— Боря, мама прочитала мое письмо к тебе. Прочитала и категорически предупредила: «Ты не отправишь его!» «Отправлю, мама». — «Я немедленно вызываю папу».
— Письмо было отправлено, Боря, но теперь мое положение очень осложнилось. Я хотела разрядить обстановку, рассказала, что ты подготовил меня по истории и литературе, но это еще больше расстроило маму. Она, она… против нашей дружбы…
Вечерний воздух охлаждался, а с реки тянуло теплыми испарениями. Они сгущались, становились серыми, как облака, закрывали противоположный берег, зеркало воды. Тишина заполнялась разноголосым предвечерним гулом, прослушивались моторы речных катеров, гул автомобилей, гомон сбившихся в стаи грачей, всплеск рыбы в воде, запущенный на полную мощность транзистор, наверно, кто-то хотел, чтобы его услышали марсиане.
И к дому шли молча, будто провожали в последний путь наше такое яркое, праздничное и такое короткое счастье. Остановились в условленном месте. Талка решительно вскинула голову, обняла меня за шею, поцеловала и быстро пошла к дому. Я проследил, пока она скрылась в своем подъезде, и пошел, как старик, шаркая подошвами.

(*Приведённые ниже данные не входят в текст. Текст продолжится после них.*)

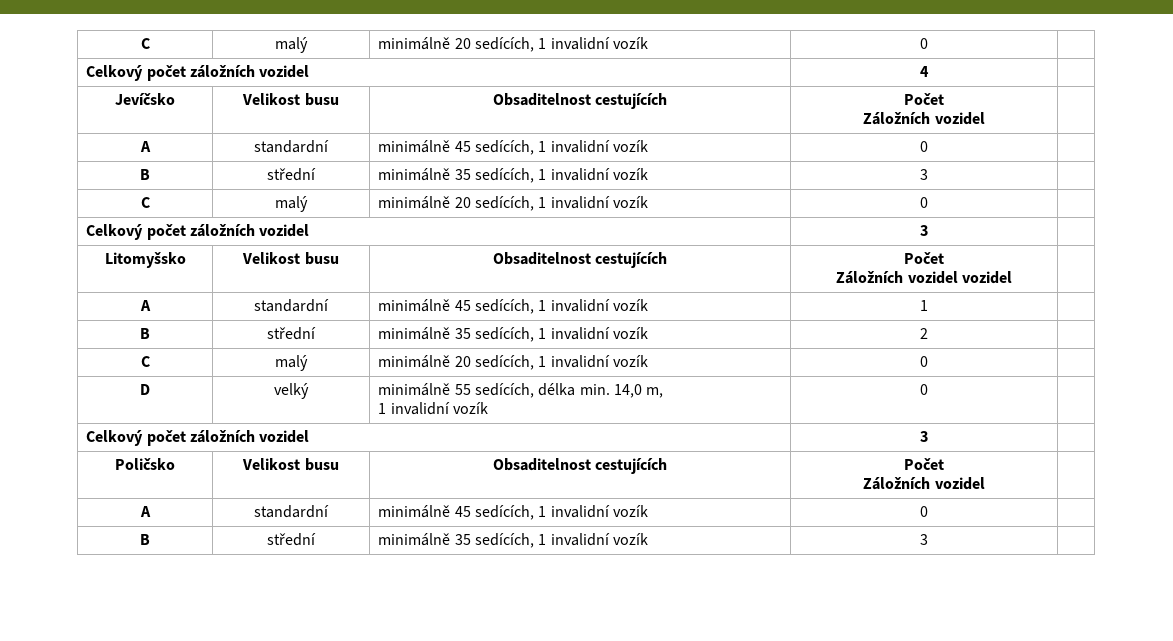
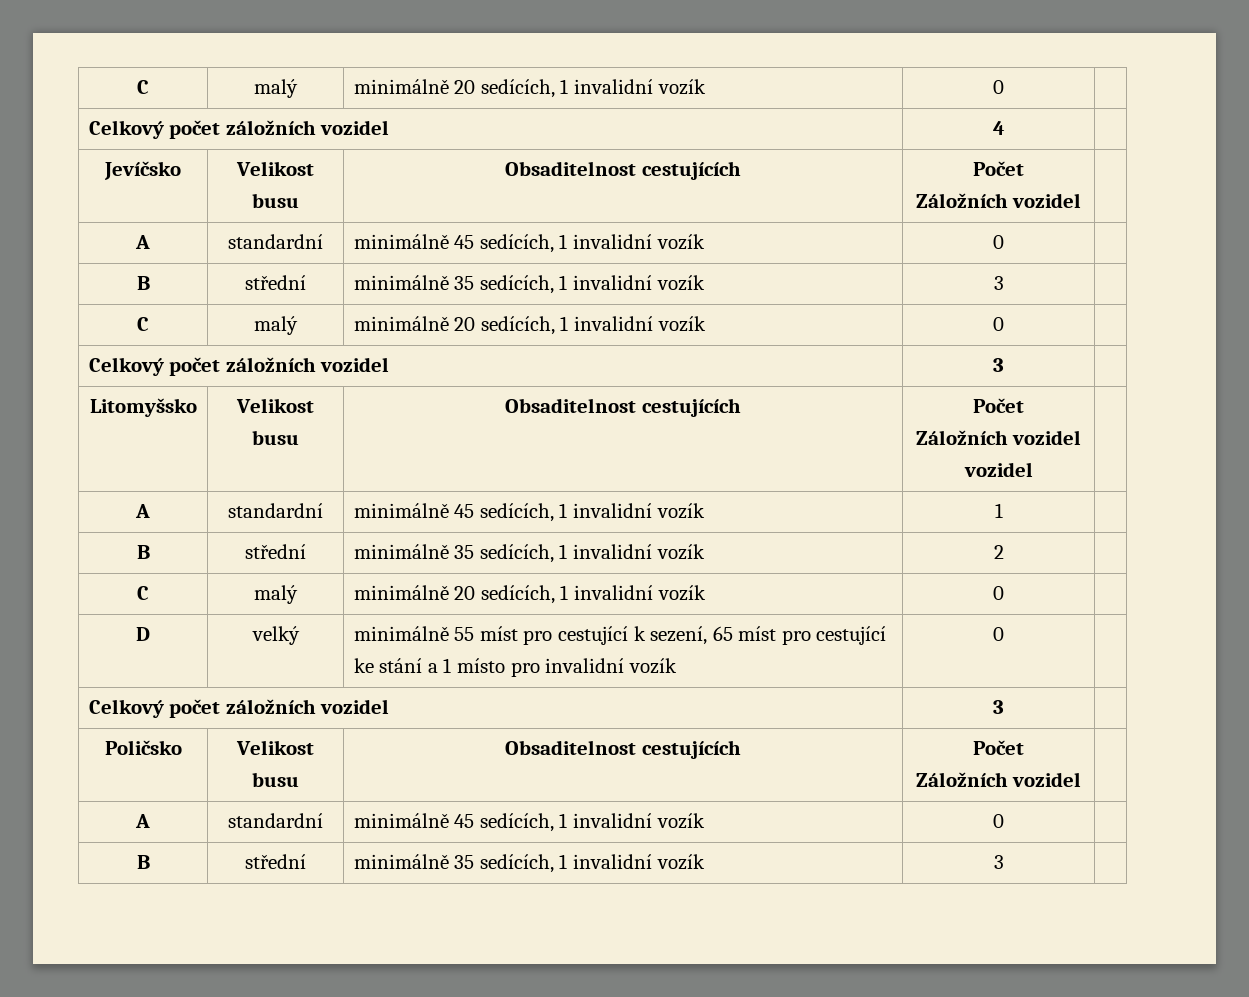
- D | velký | minimálně 55 sedících, délka min. 14,0 m,
- 1 invalidní vozík | 0 |
+ D | velký | minimálně 55 míst pro cestující k sezení, 65 míst pro cestující ke stání a 1 místo pro invalidní vozík | 0 |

Дома старался казаться беспечным, неторопливо переоделся, сел на диван, собираясь рассказать о прошедшем дне. Это вошло в привычку: сначала я говорю о стройке, потом мама о фабричных делах.
Но на сей раз мама начала первой:
— Боря, недавно отсюда ушла мать Наташи, Микаэла Федоровна.

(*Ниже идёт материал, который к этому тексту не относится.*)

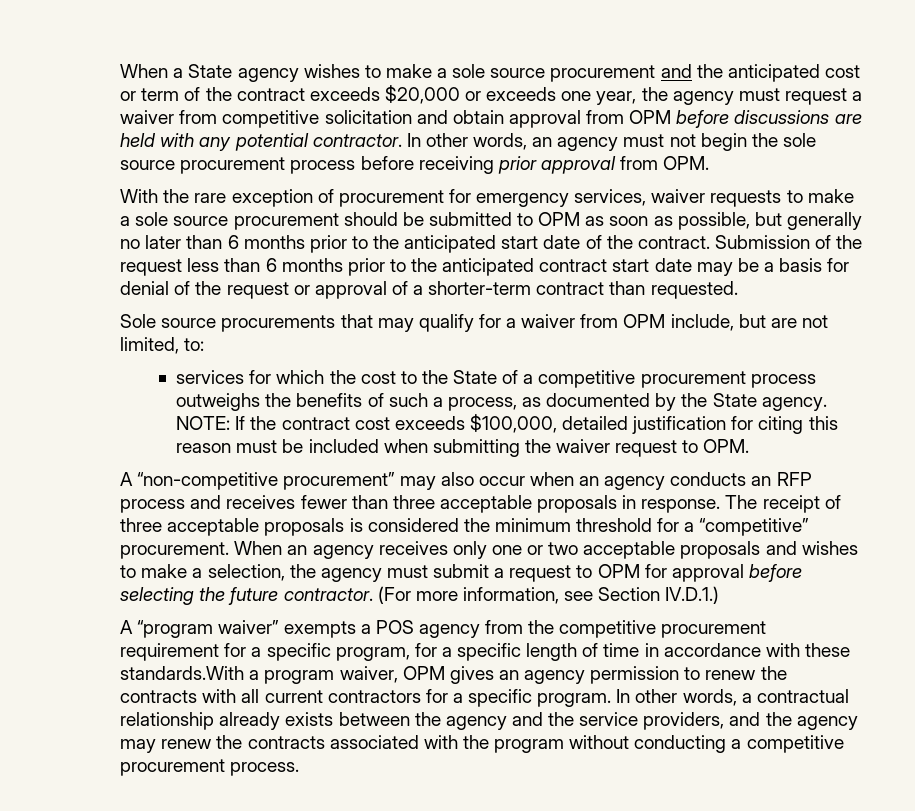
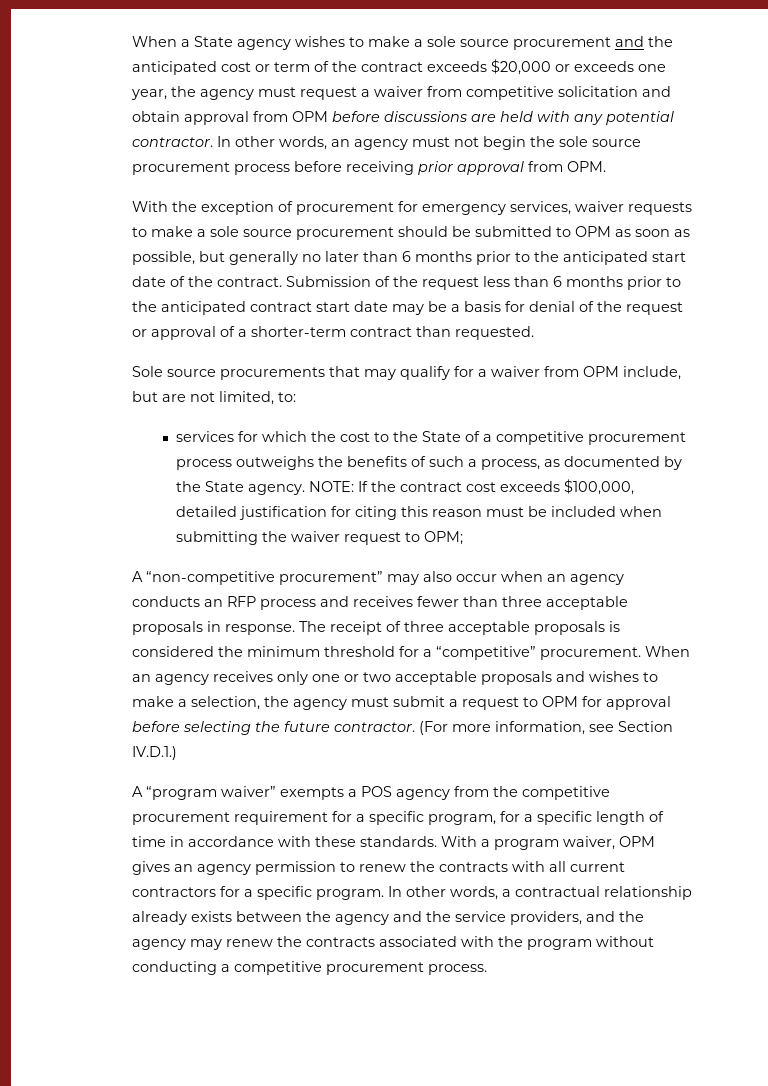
- With the rare exception of procurement for emergency services, waiver requests to make a sole source procurement should be submitted to OPM as soon as possible, but generally no later than 6 months prior to the anticipated start date of the contract.
+ With the exception of procurement for emergency services, waiver requests to make a sole source procurement should be submitted to OPM as soon as possible, but generally no later than 6 months prior to the anticipated start date of the contract.
- NOTE: If the contract cost exceeds $100,000, detailed justification for citing this reason must be included when submitting the waiver request to OPM.
+ NOTE: If the contract cost exceeds $100,000, detailed justification for citing this reason must be included when submitting the waiver request to OPM;
- A “program waiver” exempts a POS agency from the competitive procurement requirement for a specific program, for a specific length of time in accordance with these standards.With a program waiver, OPM gives an agency permission to renew the contracts with all current contractors for a specific program.
+ A “program waiver” exempts a POS agency from the competitive procurement requirement for a specific program, for a specific length of time in accordance with these standards. With a program waiver, OPM gives an agency permission to renew the contracts with all current contractors for a specific program.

Я вскинул глаза, наверно, взгляд был испуганным, мама начала непривычной, торопливой скороговоркой:
— Успокойся, ничего страшного не произошло. Могут же встретиться матери, дети которых дружат?..
Пауза была тягостной.
Мама стала уже медленно, с опаской подбирать слова. Но и того, что было сказано, достаточно, чтобы сделать жизнь пустой, чтобы утратить веру, что все матери одинаково любят своих детей. Микаэла Федоровна жаловалась, что я отрицательно влияю на ее дочь: та стала плохо учиться — получила две тройки. До сих пор девочка была скромной, а сейчас дерзит, поздно является домой. А главное — перестала думать о поступлении в институт.
Мама сделала паузу и очень тяжело проговорила:
— Микаэла Федоровна просила тебя дать слово никогда не встречаться с ее дочерью…
Я упал на диван, зарылся в подушку, хотелось зареветь от людской несправедливости, от собственной беспомощности, от обиды за маму, что ее заставили говорить со мной о таких вещах. Она обняла меня, стала утешать, а когда я немножко пришел в себя, поспешила переменить разговор:
— Сынок, а почему бы тебе не подумать об институте?
— Мама, ты когда-нибудь раскаивалась, что стала швеей?